6.3 S'agissant de l'allégation de l'auteur selon laquelle il n'a pu obtenir
que des témoins à décharge comparaissent, bien qu'un témoin, le brigadier
Afflick, eût pu le faire, il est à noter que la Cour d'appel, ainsi qu'il
ressort du texte de son arrêt, a estimé que le juge du fond avait à bon
droit refusé d'admettre la déposition du brigadier car elle ne valait
pas res gestae. Le Comité observe que le paragraphe 3 e) de l'article
14 ne reconnaît pas à l'accusé ou à son conseil le droit illimité de faire
citer n'importe quel témoin. Les informations dont le Comité dispose ne
font pas apparaître que le refus du tribunal d'entendre le brigadier Afflick
était de nature à porter atteinte au principe de l'égalité des moyens
(equality of arms) entre l'accusation et la défense. Le Comité
ne peut donc conclure en l'occurrence qu'il y a eu violation du paragraphe
3 e) de l'article 14 du Pacte.
6.4 Il reste au Comité à déterminer si les instructions données au jury
par le juge étaient arbitraires ou manifestement iniques et constituaient
donc une violation du paragraphe 1 de l'article 14 du Pacte. Le Comité
rappelle que le juge n'a pas laissé au jury la possibilité de rendre un
verdict d'homicide involontaire, en leur signalant que, du point de vue
du droit, la provocation ne s'appliquait pas en l'espèce, ne lui laissant
ainsi le choix qu'entre deux verdicts : "coupable de meurtre"
ou "non coupable de meurtre". Le Comité a aussi observé qu'en
général, il appartient aux tribunaux des Etats parties au Pacte d'évaluer
les faits et éléments de preuve concernant une affaire donnée et aux cours
d'appel d'apprécier l'évaluation de ces éléments de preuve par les juridictions
inférieures ainsi que les instructions données par le juge aux jurés.
En principe, il n'appartient pas au Comité d'examiner les éléments de
preuve et les instructions du juge, à moins qu'il soit clairement établi
que celles-ci sont manifestement arbitraires ou équivalent à un déni de
justice ou encore que le juge a violé son obligation d'impartialité.

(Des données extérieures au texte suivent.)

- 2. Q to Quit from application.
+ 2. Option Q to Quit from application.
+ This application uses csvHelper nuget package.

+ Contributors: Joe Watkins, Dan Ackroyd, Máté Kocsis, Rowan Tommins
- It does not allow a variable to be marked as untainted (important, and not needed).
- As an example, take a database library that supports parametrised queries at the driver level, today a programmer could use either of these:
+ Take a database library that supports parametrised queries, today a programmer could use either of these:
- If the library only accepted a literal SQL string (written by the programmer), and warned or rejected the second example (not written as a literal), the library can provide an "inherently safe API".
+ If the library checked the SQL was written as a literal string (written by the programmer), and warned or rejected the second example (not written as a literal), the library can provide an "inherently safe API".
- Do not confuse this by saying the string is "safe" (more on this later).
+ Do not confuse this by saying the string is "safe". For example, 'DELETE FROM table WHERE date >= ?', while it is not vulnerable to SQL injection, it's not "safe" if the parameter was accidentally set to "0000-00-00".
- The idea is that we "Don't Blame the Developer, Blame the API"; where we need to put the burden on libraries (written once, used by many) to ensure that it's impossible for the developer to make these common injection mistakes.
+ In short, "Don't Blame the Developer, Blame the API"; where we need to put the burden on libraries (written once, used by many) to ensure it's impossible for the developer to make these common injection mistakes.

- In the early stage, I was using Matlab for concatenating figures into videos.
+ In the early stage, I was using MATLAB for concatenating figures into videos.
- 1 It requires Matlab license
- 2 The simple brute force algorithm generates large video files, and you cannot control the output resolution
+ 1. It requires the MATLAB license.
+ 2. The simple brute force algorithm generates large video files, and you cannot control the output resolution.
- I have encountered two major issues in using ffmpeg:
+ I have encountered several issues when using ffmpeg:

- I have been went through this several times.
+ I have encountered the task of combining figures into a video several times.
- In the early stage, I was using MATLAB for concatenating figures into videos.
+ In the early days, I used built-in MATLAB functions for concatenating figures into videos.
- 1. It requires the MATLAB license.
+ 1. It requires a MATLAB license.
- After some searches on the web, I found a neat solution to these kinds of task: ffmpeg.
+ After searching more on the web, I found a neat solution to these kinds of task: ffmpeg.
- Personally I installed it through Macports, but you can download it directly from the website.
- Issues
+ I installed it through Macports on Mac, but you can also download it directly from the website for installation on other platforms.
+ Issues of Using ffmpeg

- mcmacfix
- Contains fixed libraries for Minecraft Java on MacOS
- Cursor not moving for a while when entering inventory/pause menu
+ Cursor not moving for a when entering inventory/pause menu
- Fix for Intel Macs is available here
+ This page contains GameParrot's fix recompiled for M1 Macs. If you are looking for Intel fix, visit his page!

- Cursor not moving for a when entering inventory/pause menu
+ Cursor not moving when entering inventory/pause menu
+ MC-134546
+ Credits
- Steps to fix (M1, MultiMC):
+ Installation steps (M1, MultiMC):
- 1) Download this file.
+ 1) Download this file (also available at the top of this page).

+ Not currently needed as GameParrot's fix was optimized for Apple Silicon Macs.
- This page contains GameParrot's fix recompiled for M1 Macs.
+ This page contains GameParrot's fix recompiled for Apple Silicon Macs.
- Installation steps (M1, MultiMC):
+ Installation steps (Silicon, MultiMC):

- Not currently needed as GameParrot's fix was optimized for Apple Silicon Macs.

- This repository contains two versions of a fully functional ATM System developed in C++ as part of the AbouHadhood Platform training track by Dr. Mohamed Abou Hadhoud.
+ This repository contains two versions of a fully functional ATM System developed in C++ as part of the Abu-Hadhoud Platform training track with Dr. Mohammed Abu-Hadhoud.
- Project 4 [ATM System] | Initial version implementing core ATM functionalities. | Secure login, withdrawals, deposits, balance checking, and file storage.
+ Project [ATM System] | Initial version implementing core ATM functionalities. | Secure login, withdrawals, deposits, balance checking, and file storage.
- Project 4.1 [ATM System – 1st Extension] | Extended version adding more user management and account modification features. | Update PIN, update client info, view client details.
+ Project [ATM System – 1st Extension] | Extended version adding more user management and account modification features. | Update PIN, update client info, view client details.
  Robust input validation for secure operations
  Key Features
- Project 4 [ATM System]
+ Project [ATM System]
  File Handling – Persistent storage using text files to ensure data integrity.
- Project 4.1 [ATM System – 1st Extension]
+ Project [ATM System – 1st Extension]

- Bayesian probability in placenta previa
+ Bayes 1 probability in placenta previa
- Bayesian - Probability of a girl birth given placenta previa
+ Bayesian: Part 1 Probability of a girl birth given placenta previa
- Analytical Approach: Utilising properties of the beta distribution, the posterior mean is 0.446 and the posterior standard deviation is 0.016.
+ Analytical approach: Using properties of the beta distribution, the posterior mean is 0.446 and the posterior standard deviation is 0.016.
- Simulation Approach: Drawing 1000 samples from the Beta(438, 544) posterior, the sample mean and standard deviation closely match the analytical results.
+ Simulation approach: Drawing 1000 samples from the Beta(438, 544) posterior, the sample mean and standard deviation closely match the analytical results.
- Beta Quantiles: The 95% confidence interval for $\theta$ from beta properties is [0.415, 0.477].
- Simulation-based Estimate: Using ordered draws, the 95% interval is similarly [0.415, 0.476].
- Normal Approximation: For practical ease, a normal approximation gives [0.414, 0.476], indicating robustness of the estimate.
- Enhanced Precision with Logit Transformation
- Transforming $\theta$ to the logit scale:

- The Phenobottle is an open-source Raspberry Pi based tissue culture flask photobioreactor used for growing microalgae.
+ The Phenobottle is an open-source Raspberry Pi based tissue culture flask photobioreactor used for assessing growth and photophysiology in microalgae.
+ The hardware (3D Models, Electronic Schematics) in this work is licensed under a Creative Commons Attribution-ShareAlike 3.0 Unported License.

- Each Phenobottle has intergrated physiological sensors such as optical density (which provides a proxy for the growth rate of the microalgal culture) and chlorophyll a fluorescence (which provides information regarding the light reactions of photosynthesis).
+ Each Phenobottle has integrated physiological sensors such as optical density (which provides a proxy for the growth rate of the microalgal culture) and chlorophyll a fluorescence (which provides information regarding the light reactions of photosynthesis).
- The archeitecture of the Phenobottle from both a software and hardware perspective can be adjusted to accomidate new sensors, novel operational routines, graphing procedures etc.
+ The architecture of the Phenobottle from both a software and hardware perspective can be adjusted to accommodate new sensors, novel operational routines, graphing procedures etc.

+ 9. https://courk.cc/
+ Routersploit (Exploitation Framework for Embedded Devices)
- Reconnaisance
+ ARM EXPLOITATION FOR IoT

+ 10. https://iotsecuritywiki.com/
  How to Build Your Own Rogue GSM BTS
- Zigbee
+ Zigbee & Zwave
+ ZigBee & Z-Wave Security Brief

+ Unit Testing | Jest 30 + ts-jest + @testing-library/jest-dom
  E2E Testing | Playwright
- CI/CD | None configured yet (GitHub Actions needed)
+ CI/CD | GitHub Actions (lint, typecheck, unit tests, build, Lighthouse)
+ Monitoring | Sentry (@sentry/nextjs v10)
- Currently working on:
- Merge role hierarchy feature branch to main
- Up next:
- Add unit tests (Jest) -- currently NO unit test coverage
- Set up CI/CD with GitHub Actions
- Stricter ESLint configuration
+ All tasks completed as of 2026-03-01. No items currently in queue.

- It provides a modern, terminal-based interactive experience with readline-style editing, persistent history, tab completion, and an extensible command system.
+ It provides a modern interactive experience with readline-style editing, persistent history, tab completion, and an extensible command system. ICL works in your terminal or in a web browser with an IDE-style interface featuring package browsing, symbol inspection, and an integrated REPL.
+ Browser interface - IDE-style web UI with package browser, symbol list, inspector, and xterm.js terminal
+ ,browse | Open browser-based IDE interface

6.5 Le Comité a soigneusement examiné si le juge avait agi arbitrairement
en ne laissant pas au jury la possibilité de rendre un verdict d'homicide
involontaire. Il note que cette question a été posée à la Cour d'appel
de la Jamaïque, qui y a répondu par la négative. La Cour d'appel n'a pas,
il est vrai, examiné la question de savoir si la possibilité de rendre
un verdict d'homicide involontaire aurait dû, du point de vue du droit
jamaïquain, être donnée au jury. Le Comité considère cependant qu'il
appartenait au conseil de l'auteur de soulever cette question en appel.
Etant donné ces circonstances, le Comité ne constate donc aucune violation
du paragraphe 1 de l'article 14 du Pacte.
7. Le Comité des droits de l'homme, agissant en vertu du paragraphe 4
de l'article 5 du Protocole facultatif se rapportant au Pacte international
relatif aux droits civils et politiques, est d'avis que les faits tels
qu'ils lui ont été présentés ne font apparaître aucune violation de l'un
quelconque des articles du Pacte.
[Texte établi en anglais (version originale) et traduit en espagnol,
français et russe.]
Notes
a Décision du 8 novembre 1989 (G.S. c. Jamaïque),
par. 3.2.
b Communication No 283/1988 (Aston Little c. Jamaïque),
constatations adoptées le 1er novembre 1991.